Spreading the Wealth
SMUD spokeswoman Lindsay VanLaningham says the California Mobility Center is scheduled to break ground before the end of this year, but the location and the size of the workforce are still to be determined. The goal of the center is to bring electric transportation innovation to the Sacramento region to meet a growing need for new vehicle technologies and supporting infrastructure. Two advisory teams, one made up of policy leaders, the other of industry leaders, will help guide operations.
In addition to ATOS’s standards testing project, the Mobility Center will focus on three areas. One division, aided by PEM Motion, will work on prototyping, testing, manufacturing and research, and another on business model and policy validation. A third will focus on workforce development.
Broome envisions the institute providing best-in-class prototyping and engineering services, making the region attractive for new-mobility entrepreneurs and a manufacturing center for vehicles, batteries and other components.

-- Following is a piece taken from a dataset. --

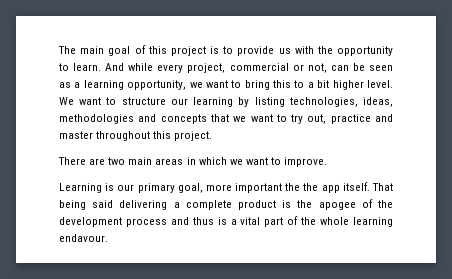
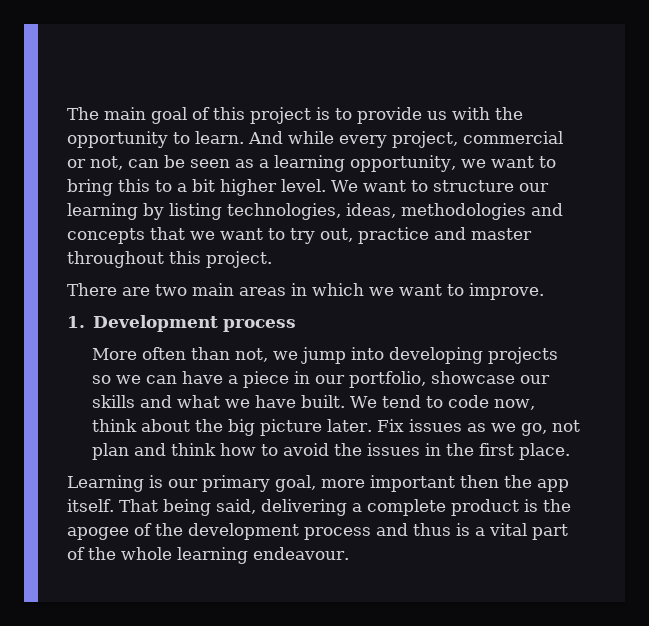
(328, 162) none -> [67,315,297,332] [92,347,559,364] [92,371,551,388] [92,395,536,410] [92,419,581,436] [92,443,571,460] // 1. Development process // More often than not, we jump into developing projects so we can have a piece in our portfolio, showcase our skills and what we have built. We tend to code now, think about the big picture later. Fix issues as we go, not plan and think how to avoid the issues in the first place.
[285,183,301,191] the -> [460,475,499,488] then
[92,200,114,208] said -> [216,499,256,514] said,
[59,234,108,242] endavour. -> [253,547,349,560] endeavour.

“This is very much an applied electrical engineering play around providing hardware services to the Bay Area and Silicon Valley companies,” Broome says, “with hopes that when they’re pushed out by price, instead of going to Texas or Utah, they’ll migrate to Sacramento — not just for cost relief from the Bay Area, but also to get services from the Mobility Center.”
The UC Davis Mobility Institute is recognized as a leading policy think tank on the future of transportation; the new center could provide jobs to its graduates. Davis and Sac State have respected engineering schools, and some of the biggest winners could be graduates of the four community colleges in the Los Rios district, American River, Cosumnes River, Folsom Lake and Sacramento City. Many of these students could receive technical training that results in a certificate. These programs could provide talent to an automotive manufacturing cluster, and American River already offers a 34-week course in Alternative Fuels and Green Vehicle Technology.
“We’re focused on making sure the Mobility Center creates inclusive opportunities,” Orchard says. “We’re really looking to build a pipeline for folks from our disadvantaged communities to these jobs of the future. Obviously that’s a priority of the mayor, and frankly a priority of SMUD — to make sure that whatever value we bring to the community, we’re bringing it to all of our customers and all of our neighborhoods.”